De Waal menambahkan bahwa biasanya kelaparan menimpa sebagian populasi, dan PBB menggunakan tolok ukur jika 20 persen rumah tangga mengalami kelaparan ekstrem. Namun di Gaza, “kelaparan terjadi secara menyeluruh di seluruh wilayah.”
Meski demikian, de Zwarte menekankan bahwa deklarasi resmi tetap penting, meski sulit dilakukan karena kurangnya data.
Kelaparan yang disengaja
De Waal menyebut Gaza sebagai salah satu contoh kelaparan yang disengaja paling parah dalam sejarah modern.
“Teknik kelaparan sebagai senjata yang digunakan di Gaza juga pernah terlihat di Ethiopia, Yaman, Myanmar, Suriah, dan Sudan. Tapi yang membuat Gaza unik adalah letaknya—hanya satu jam dari pusat organisasi internasional yang punya semua kemampuan untuk memberi bantuan,” katanya.
“Yang dibutuhkan hanya satu pernyataan dari Perdana Menteri Benjamin Netanyahu: ‘Setiap anak di Gaza akan sarapan besok pagi.’ Dan itu bisa terjadi.”

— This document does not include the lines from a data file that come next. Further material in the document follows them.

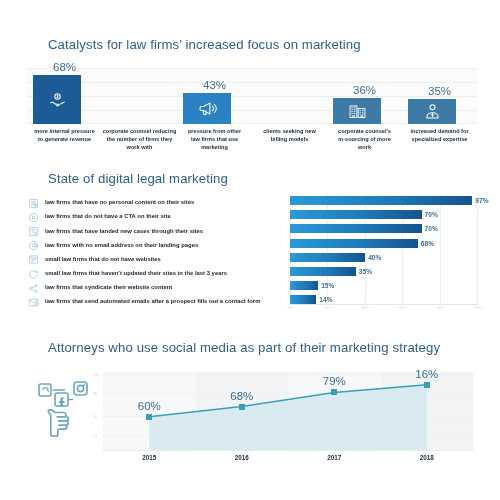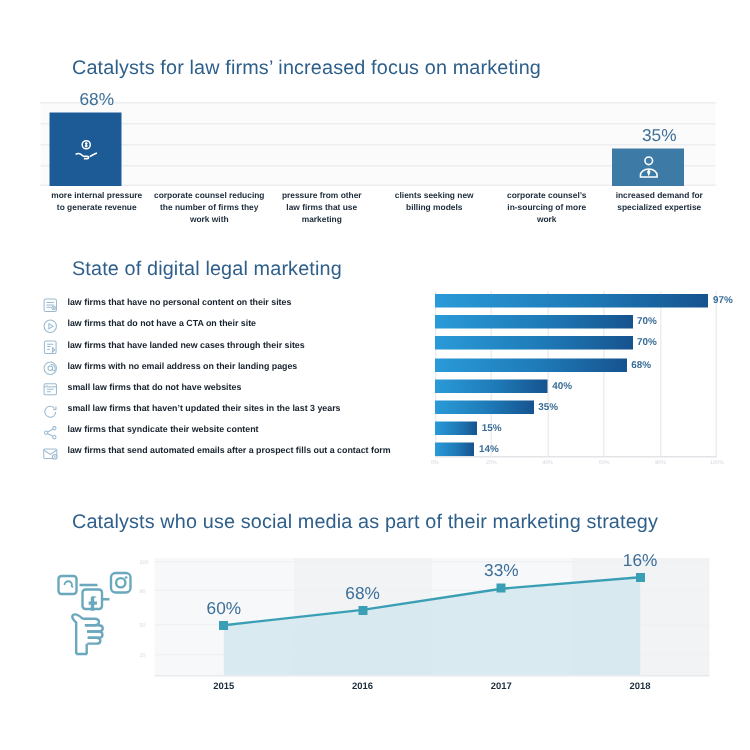"43%" div.s1-col { html: none -> <div> <div>43%</div> <div> <span> <svg> <path></path> <path></path> <path></path> </svg> </span> </div> </div> }
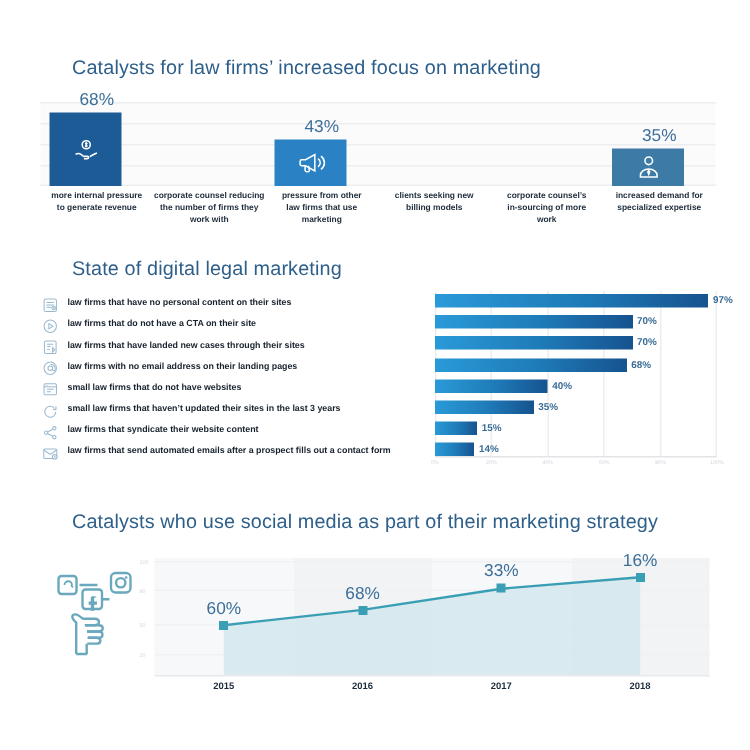"36%" div.s1-col { html: none -> <div> <div>36%</div> <div> <span> <svg> <rect></rect> <rect></rect> <path></path> <path></path> <path></path> <path></path> </svg> </span> </div> </div> }
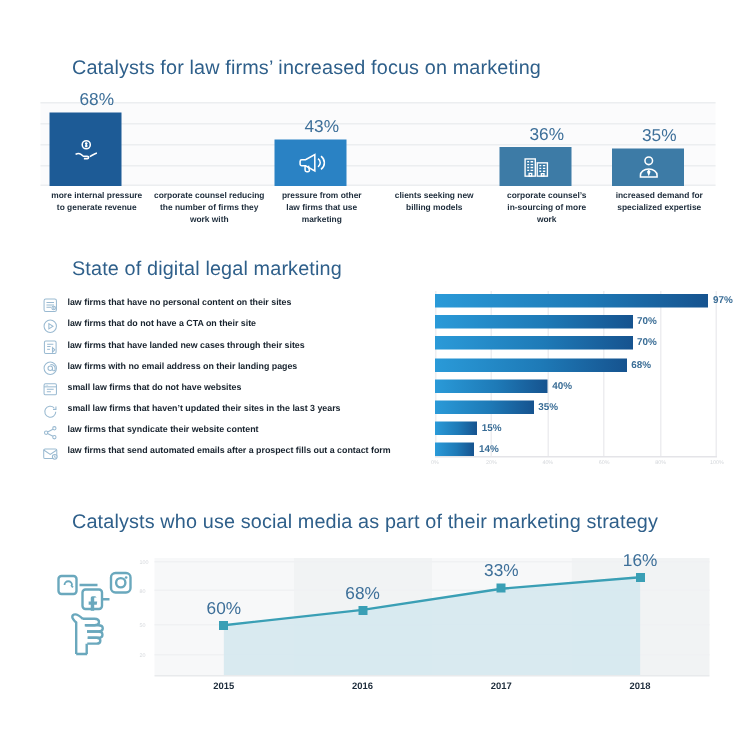"Catalysts who use social media" div.sec-title { text: Catalysts -> Attorneys }
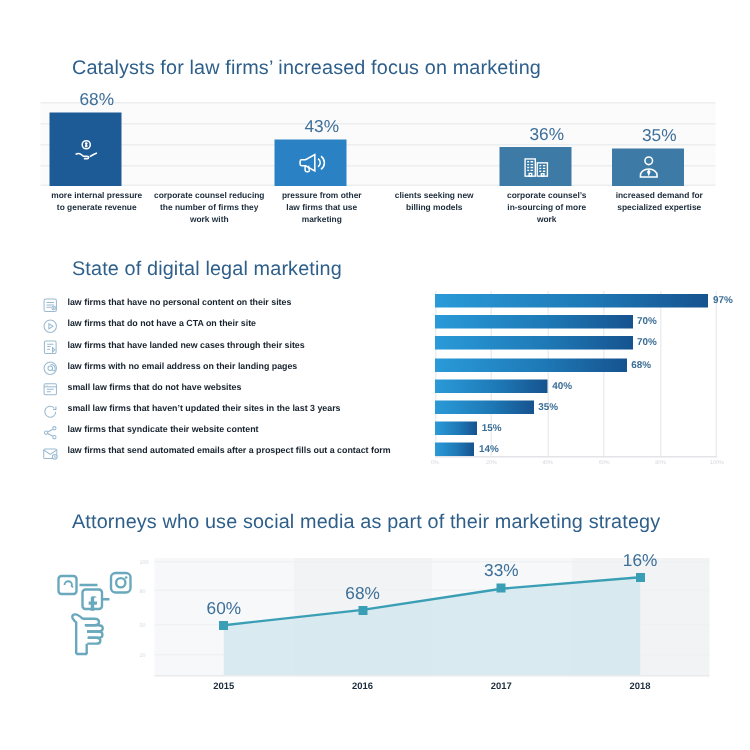"33%" div.s3-lab { text: 33% -> 79% }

Ia juga menunjukkan bahwa Israel pernah bertindak cepat ketika ancaman menyangkut kepentingan mereka sendiri. “Saat Israel khawatir akan wabah polio tahun lalu yang bisa mengancam tentaranya, mereka bekerja sama dengan WHO untuk memvaksinasi 95 persen anak-anak Gaza dalam hitungan hari.”
Gaza juga unik karena kelaparan biasanya terjadi di wilayah pedesaan. “Jarang terjadi kelaparan di wilayah urban, apalagi di kalangan masyarakat kelas menengah yang sebelumnya memiliki pendapatan.”
Pendekatan global harus berubah
De Waal menegaskan bahwa pendekatan global terhadap kelaparan harus berubah.
“Selama ini, pemerintah dan lembaga baru menyatakan ada kelaparan saat sudah terlambat—saat kuburan anak-anak sudah bisa dihitung,” ujarnya.
“Kewajiban kita bukan hanya mengatasi kelaparan, tapi mencegahnya. Selama 18 bulan terakhir sudah banyak peringatan kredibel, tapi tidak ada atau sangat sedikit yang dilakukan untuk menghentikannya.”
“Beberapa langkah memang diambil untuk memperlambatnya, tapi tak ada yang benar-benar menghentikan mesin besar kelaparan ini yang menggilas rakyat Gaza.”
De Zwarte menutup dengan menyerukan pertanggungjawaban hukum: “Komunitas internasional harus menegakkan komitmennya di bawah Resolusi Dewan Keamanan PBB 2417, yang secara tegas mengecam penggunaan kelaparan sebagai alat perang.”
“Komitmen ini harus ditegakkan melalui sanksi dan penuntutan hukum, agar kejahatan kelaparan bisa dicegah dan dihentikan.”